Australian Award for British Activist 

by Robert and Rose Marie Vojakovic



The Asbestos Diseases Society of Australia Incorporated (ADSA) Management, Staff, Members and Friends [] were delighted to recognize the outstanding work of British ban asbestos campaigner Laurie Kazan-Allen at a ceremony which took place on March 25, 2012 in Perth, Western Australia.

Ms. Kazan-Allen, who is the overseas representative of our Society, has worked tirelessly to support asbestos victims and lobby worldwide for an end to the use of deadly asbestos for over 25 years. At this year's Annual General Meeting of the ADSA, she became the first non-Australian to receive the prestigious Emeritus Professor Eric G. Saint Memorial Award. Announcing the 2012 winner, Rose Marie Vojakovic, the Executive Officer the ADSA, said:

“Over the years, our organisation has greatly benefitted from information provided by our worthy recipient. Of particular importance and benefit to all Australians was information mainly relating to white asbestosits carcinogenic properties which also cause malignant mesothelioma. Our worthy recipient has represented our organisation with pride and dignity in all parts of the world and placed our organisation on the global scene.”


Laurie Kazan-Allen and Rose Marie Vojakovic

The Honourable John Kobelke, a Member of the Legislative Assembly of Western Australia, presented the award to Ms. Kazan-Allen and congratulated her on her never ending commitment and extraordinary contribution to the global ban asbestos campaign.

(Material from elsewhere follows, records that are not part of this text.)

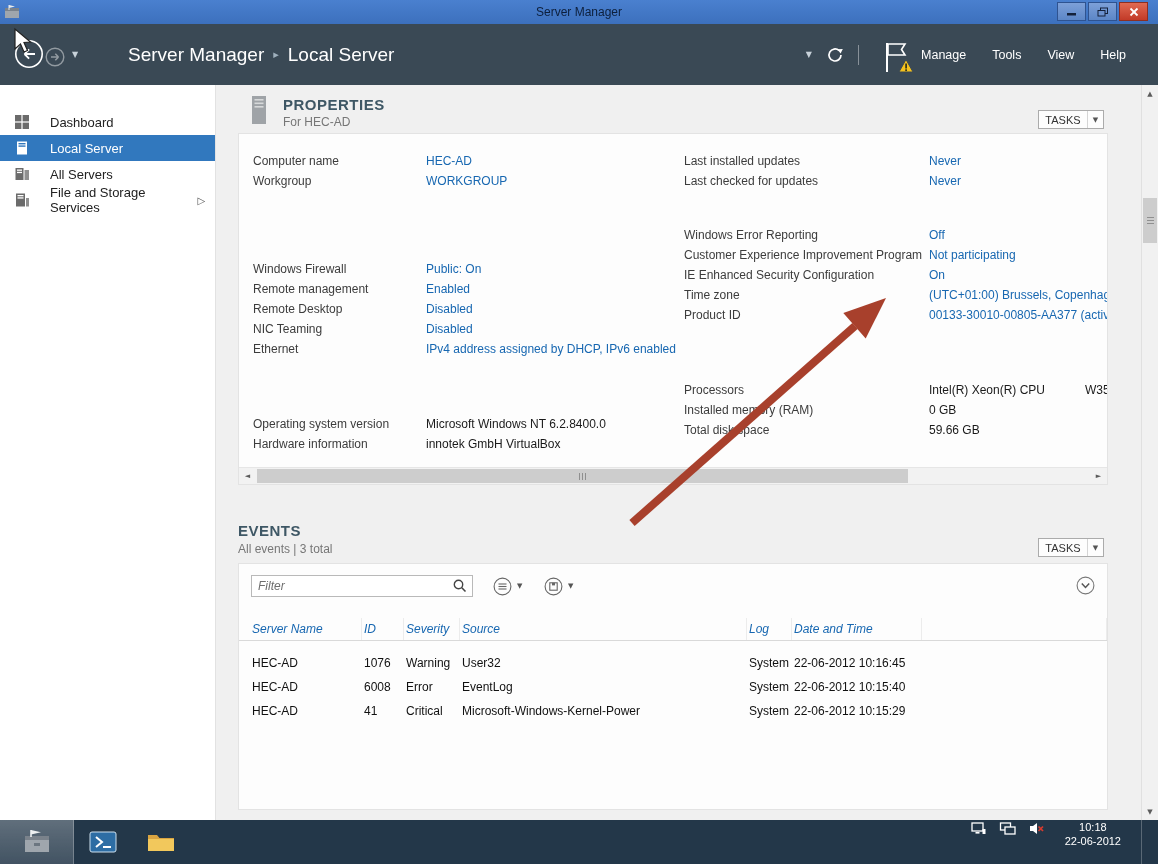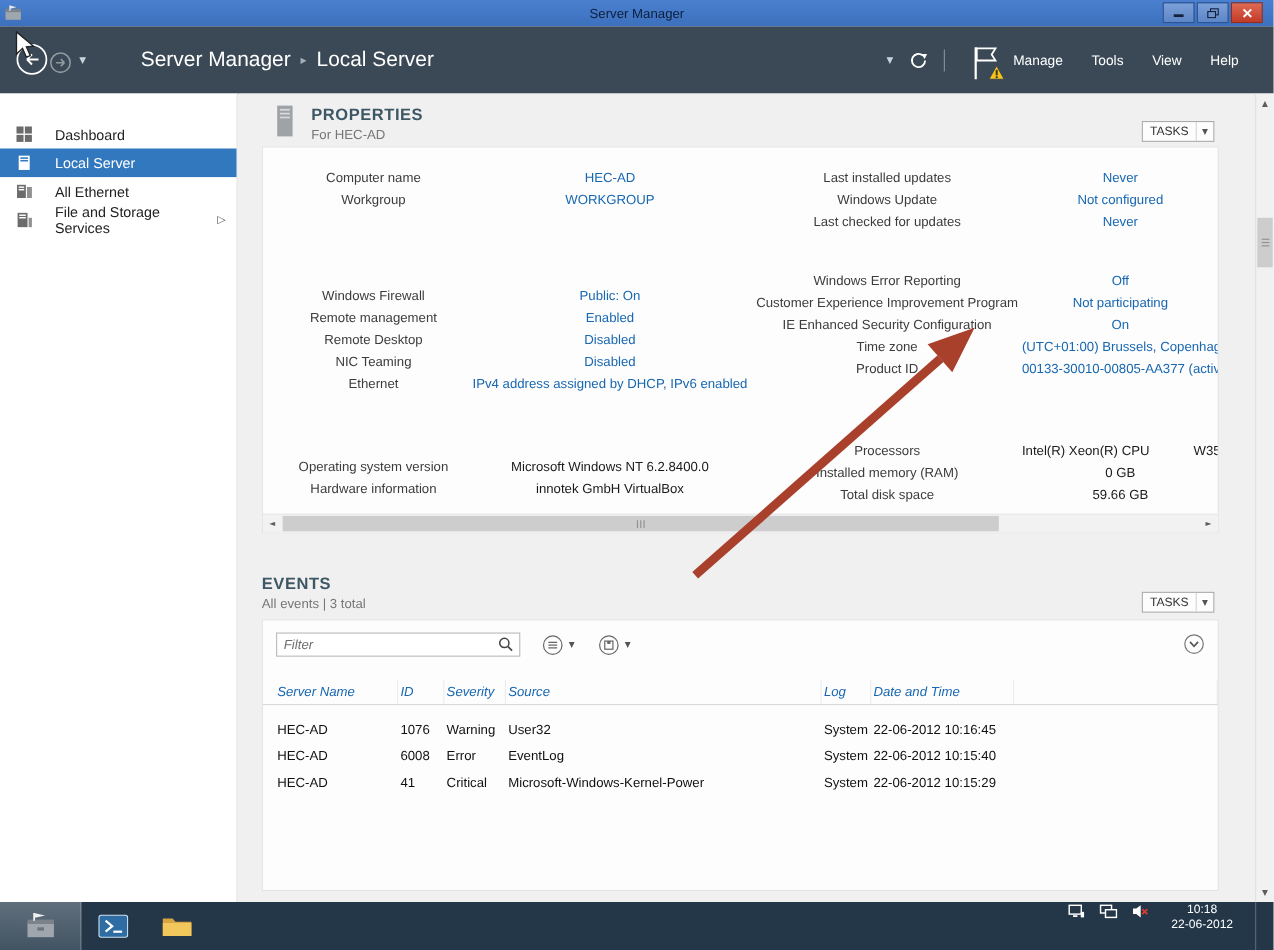--- a/index.html
+++ b/index.html
@@ -53,21 +53,21 @@
     display:flex; align-items:center; font-size:11px; color:#333; }
   .tasks-btn .tlabel { flex:1; text-align:center; }
   .tasks-btn .tdiv { width:1px; height:17px; background:#D5D5D5; }
   .tasks-btn .tcaret { width:15px; text-align:center; font-size:7px; color:#555; }
 
   .panel { position:absolute; background:#FDFDFD; border:1px solid #E3E3E3; }
   #props-panel { left:21px; top:48px; width:870px; height:352px; overflow:hidden; }
   .prop-col { position:absolute; top:17px; }
   .prop-col.left { left:14px; width:430px; }
   .prop-col.right { left:445px; width:424px; }
-  .prop-row { height:20px; display:flex; align-items:center; font-size:12px; overflow:hidden;text-align:center; }
+  .prop-row { height:20px; display:flex; align-items:center; font-size:12px; overflow:hidden; }
   .prop-label { color:#3C3C3C; flex:0 0 auto; white-space:nowrap; }
   .prop-col.left .prop-label { width:173px; }
   .prop-col.right .prop-label { width:245px; }
   .prop-val { white-space:pre; overflow:hidden; flex:1; }
   .prop-val.link { color:#1767B1; cursor:default; }
   .prop-val.plain { color:#1a1a1a; }
   .pg { display:block; }
   .prop-col.left .pg2 { margin-top:68px; }
   .prop-col.left .pg3 { margin-top:55px; }
   .prop-col.right .pg2 { margin-top:34px; }
@@ -219,21 +219,21 @@
       </svg>
       <span>Local Server</span>
     </div>
     <div class="side-item">
       <svg class="sicon" viewBox="0 0 16 16">
         <rect x="1.5" y="2" width="8" height="12" fill="currentColor"></rect>
         <rect x="3" y="3.5" width="5" height="1.3" fill="#fff"></rect>
           <rect x="3" y="5.8" width="5" height="1.3" fill="#fff"></rect>
         <rect x="10.5" y="4" width="4.5" height="10" fill="currentColor" opacity=".75"></rect>
       </svg>
-      <span>All Ethernet</span>
+      <span>All Servers</span>
     </div>
     <div class="side-item">
       <svg class="sicon" viewBox="0 0 16 16">
         <rect x="2" y="1.5" width="9" height="13" fill="currentColor"></rect>
         <rect x="3.5" y="3" width="6" height="1.3" fill="#fff"></rect>
           <rect x="3.5" y="5.3" width="6" height="1.3" fill="#fff"></rect>
         <rect x="12" y="6" width="3" height="8.5" fill="currentColor" opacity=".75"></rect>
       </svg>
       <span>File and Storage Services</span>
       <span class="side-expand glyph" style="font-size:10px;">▷</span>
@@ -302,24 +302,20 @@
         </div>
       </div>
 
       <div class="prop-col right">
         <div class="pg pg1">
           <div class="prop-row">
               <span class="prop-label">Last installed updates</span>
               <span class="prop-val link">Never</span>
             </div>
           <div class="prop-row">
-              <span class="prop-label">Windows Update</span>
-              <span class="prop-val link">Not configured</span>
-            </div>
-          <div class="prop-row">
               <span class="prop-label">Last checked for updates</span>
               <span class="prop-val link">Never</span>
             </div>
         </div>
         <div class="pg pg2">
           <div class="prop-row">
               <span class="prop-label">Windows Error Reporting</span>
               <span class="prop-val link">Off</span>
             </div>
           <div class="prop-row">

The memory of Emeritus Professor Eric Saint is revered in Australia and in particular Western Australia, where he settled upon arrival in Australia from Britain in 1948. He was an extraordinary doctor, committed to deliver care and medicine to remote areas of Western Australia, he was also a humanitarian and something of a social activist who dedicated his career to improving the human condition with whatever means at his disposal [See:].


Recalling Dr. Saint's wide-ranging interests and contributions, a former colleague spoke of Dr. Saint's “indelible impression on medicine in Australia.” Whether it was issues related to infant care, pest-borne diseases, alcoholism, or the deplorable conditions endured by asbestos miners, Dr. Saint identified the problems and lobbied for change.

A letter Dr. Saint wrote in the 1940s about the pollution at the asbestos mine in Wittenoom, West Australia predicted that “in a year or two, ABA (Australian Blue Asbestos, the owners of the Wittenoom mine) will produce the richest & most lethal crop of cases of asbestosis disease in the world's literature.” Unfortunately, Dr. Saint's dire prediction proved correct and in the years since it was made thousands of people who worked or lived in Wittenoom have died of asbestos-related diseases. As so many of the members of the ADSA were exposed to asbestos at Wittenoom, Dr. Saint's early warning of the asbestos hazard, a warning which was blithely ignored by mine owners and government officials, has a chilling resonance with ADSA Society members and the Western Australian Community.

From 1993 to 2011, the Emeritus Professor Eric G. Saint Memorial Award was bestowed upon 18 individuals whose work had impacted on the lives of Australians suffering from asbestos-related diseases. The first person to be so honoured was Nurse Practitioner Sue Morey OAM for her “special dedication to patients with asbestos diseases.” Until her death, Catherine Saint, Dr. Saint's widow, had personally presented the award at the ADSA Annual General Meeting. Amongst those whose contributions were recognized were physicians, clinicians, researchers and scientists as well as ADSA volunteers, officers and staff members.

Upon the conclusion of the meeting, Laurie was warmly congratulated by her many friends at the Society who have had the opportunity to get to know her during her many visits to Perth.